MONTREAL -- Five women, five songs, and five objects in five decades of Leonard Cohen's life.

The five star points as chapters in his life is the concept author and artist Philippe Girard's uses in the graphic novel "Leonard Cohen: On a Wire" recently released in English.

"I decided that each tip of the star would be dedicated to a decade," said Girard. "I put Leonard's death in the centre of the star, and then started by the death, [then the] first decade. It was a process almost driving the whole book all by itself."

The graphic novel was originally published in French (Leonard Cohen: Sur un fil) with Helge Dascher and Karen Houle doing the translation for the English version.

Girard said he started writing after five months of studying biographies, interviews, concerts and anything else he could get his hands on related to Cohen's life.

The graphic novel was published, you guessed it, five years after Cohen's death.

Leonard Cohen: On a Wire

Philippe Girard's 'Leonard Cohen: On a Wire' is a finely illustrated graphic novel that captures the essence of the Montreal singer-songwriter and man of the people's life. (SOURCE: Drawn & Quarterly)

It is the first time the iconic Montreal singer-songwriter and poet has appeared in comic form and part of the challenge for Girard was creating an engaging biography that wasn't 1,000 pages to match the 1,000 lives Cohen lived in Montreal, London, Greece, California and elsewhere meeting the likes of Janis Joplin, Lou Reed, Phil Spector, Joni Mitchell and, of course, Suzanne and Marianne.

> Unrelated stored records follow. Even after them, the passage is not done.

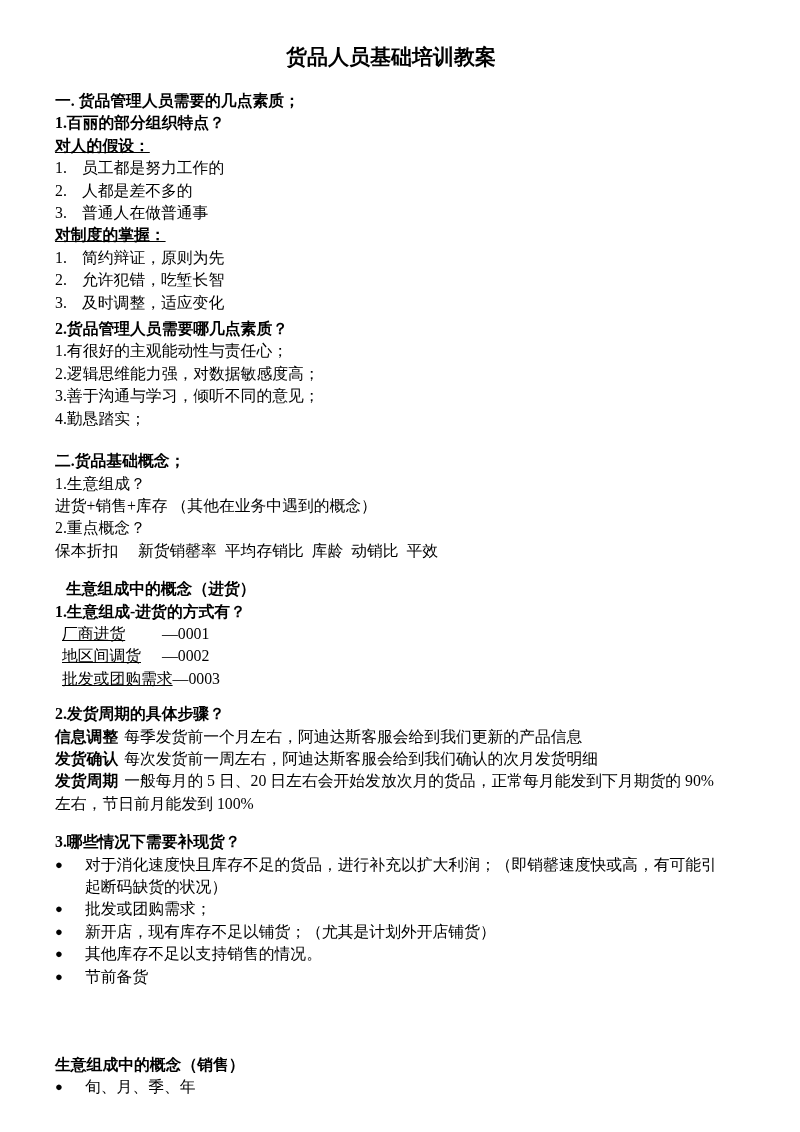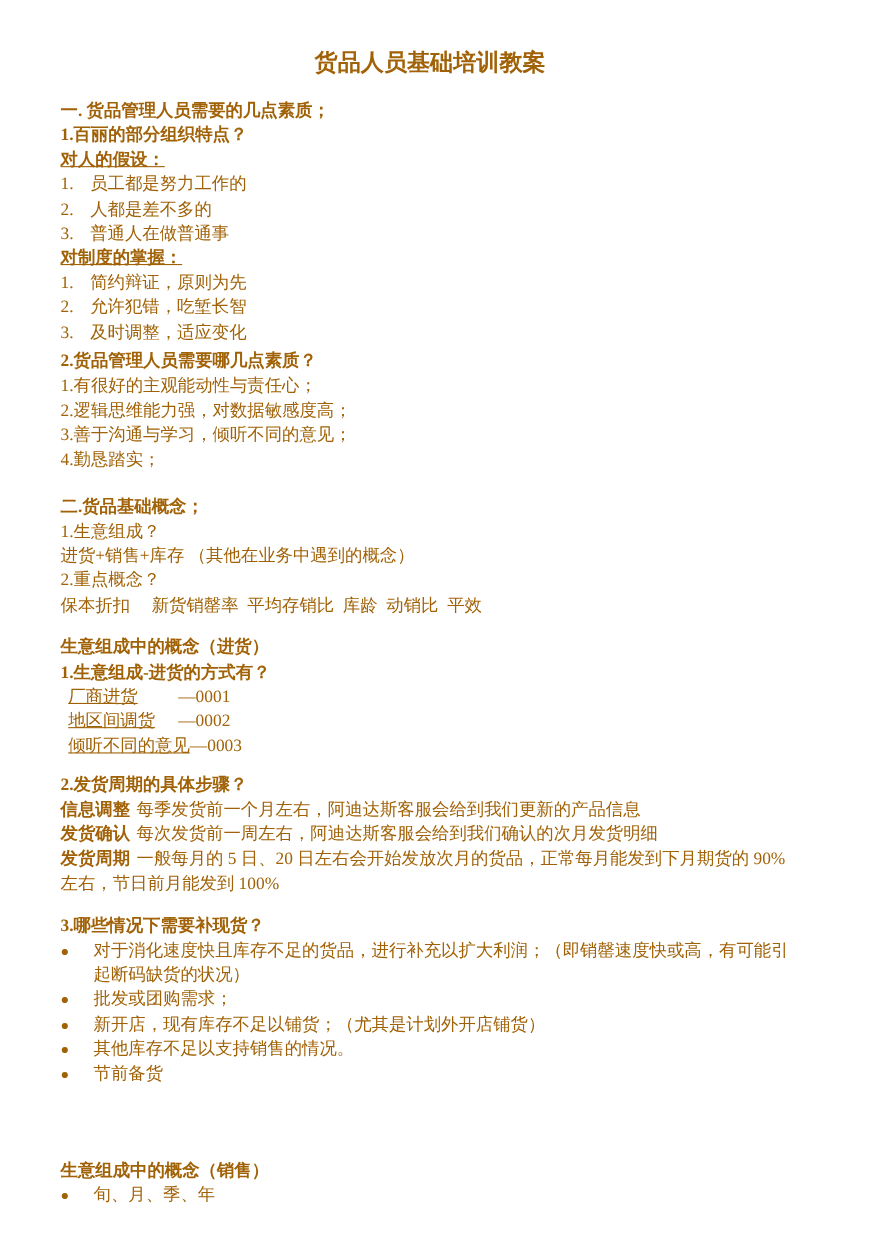"货品人员基础培训教案" .page { color: #a16207 -> #000000 }
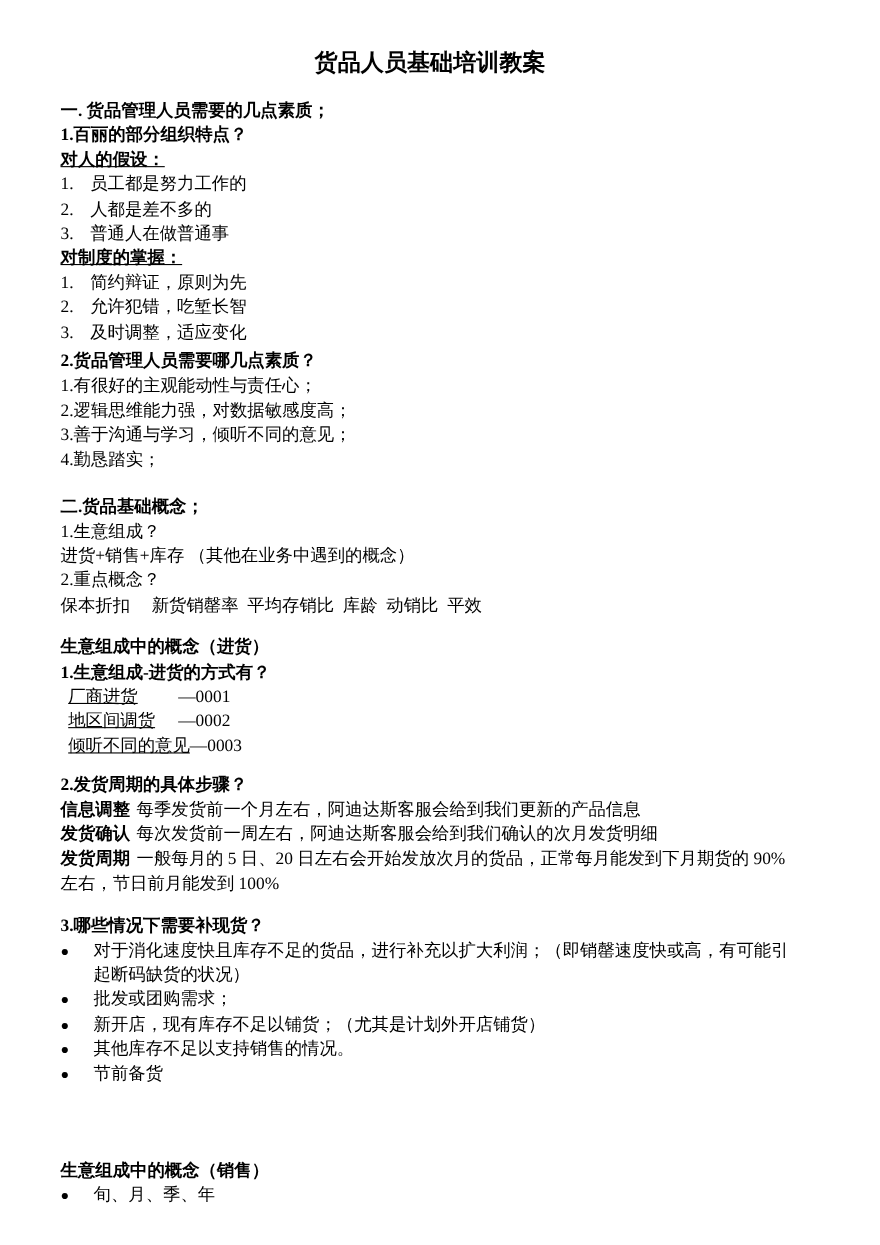"生意组成中的概念（进货）" .mt-purchase { margin-left: none -> 11px }
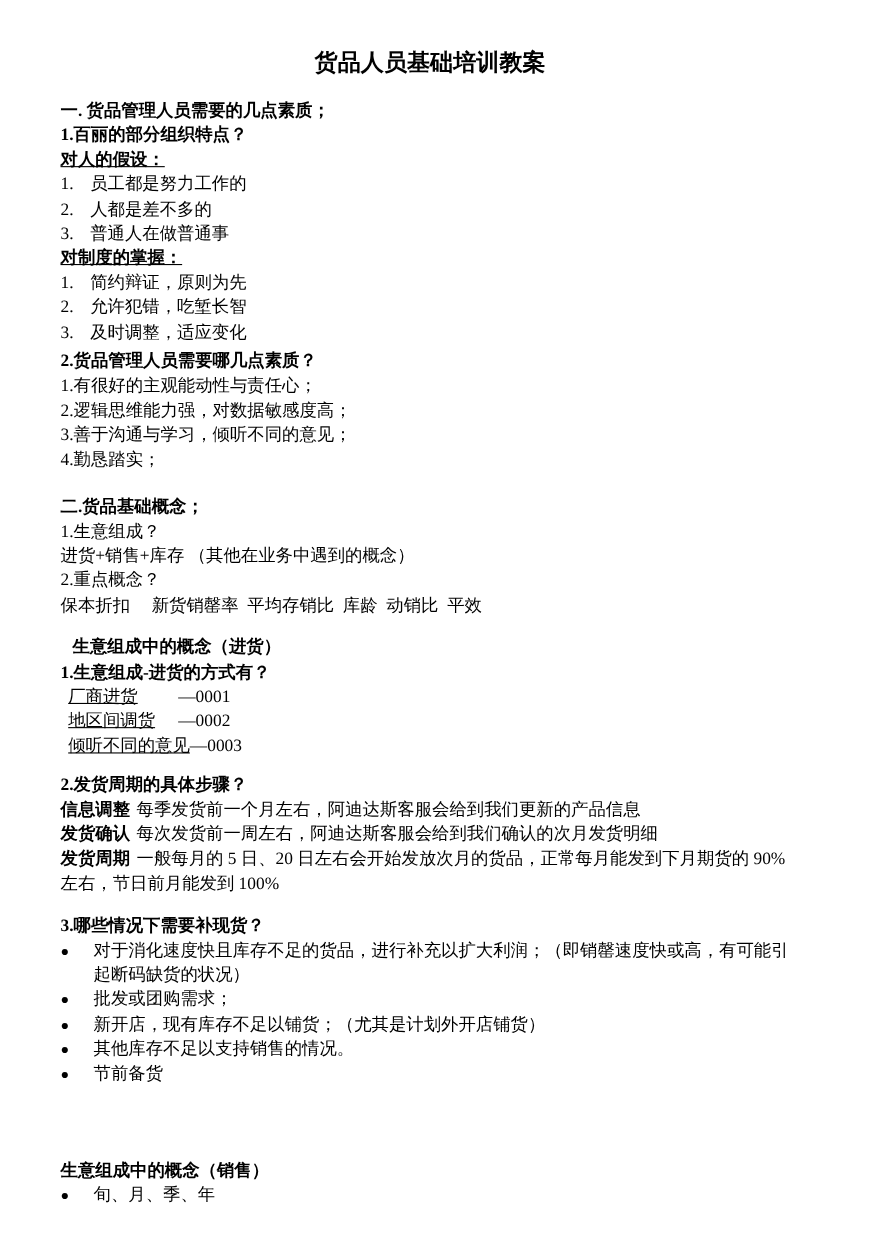"倾听不同的意见" span.m-name { text: 倾听不同的意见 -> 批发或团购需求 }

"It's been a challenge," said Girard. "I didn't want to make a book that was too thick because books are already expensive. And I kind of like the idea that you don't have to say too much to be understood. So my goal was to have approximately 100 pages and, I ended up with 120, which is pretty close."

The result is a finely illustrated, well-told history of drugs, women, music, poetry, faith, and heartache.

The Quebec City author published his first comic when he was eight and has more than 20 titles to his name.

Cohen as a subject is one Girard embraced in exploring, and he was surprised as years went on that no biographies were published.

"I felt like it was a beautiful subject," said Girard. "I saw it as a beautiful flower and a part that was only waiting for someone to pick it, and nobody seemed to be willing to do it. So I said, 'All right, I'll do it. And I'll do it my way, and I'm going to do it in a way that I feel is respectful, and is up to my standards and his standards because his standards were really high.'"

Being a French-speaking Quebecer, Girard said his point of view may be different from an English-speaking fan, but that he sees in Cohen a Quebecer looking for affection much like the majority of people in the province.

"He is a fantastic Montreal poet, someone that I liked, and I see in him a mirror image of every Quebecer's life," he said. "He was someone who felt different than was reaching out. When I look at him, I see something that's universal, and that's the thing that I really liked."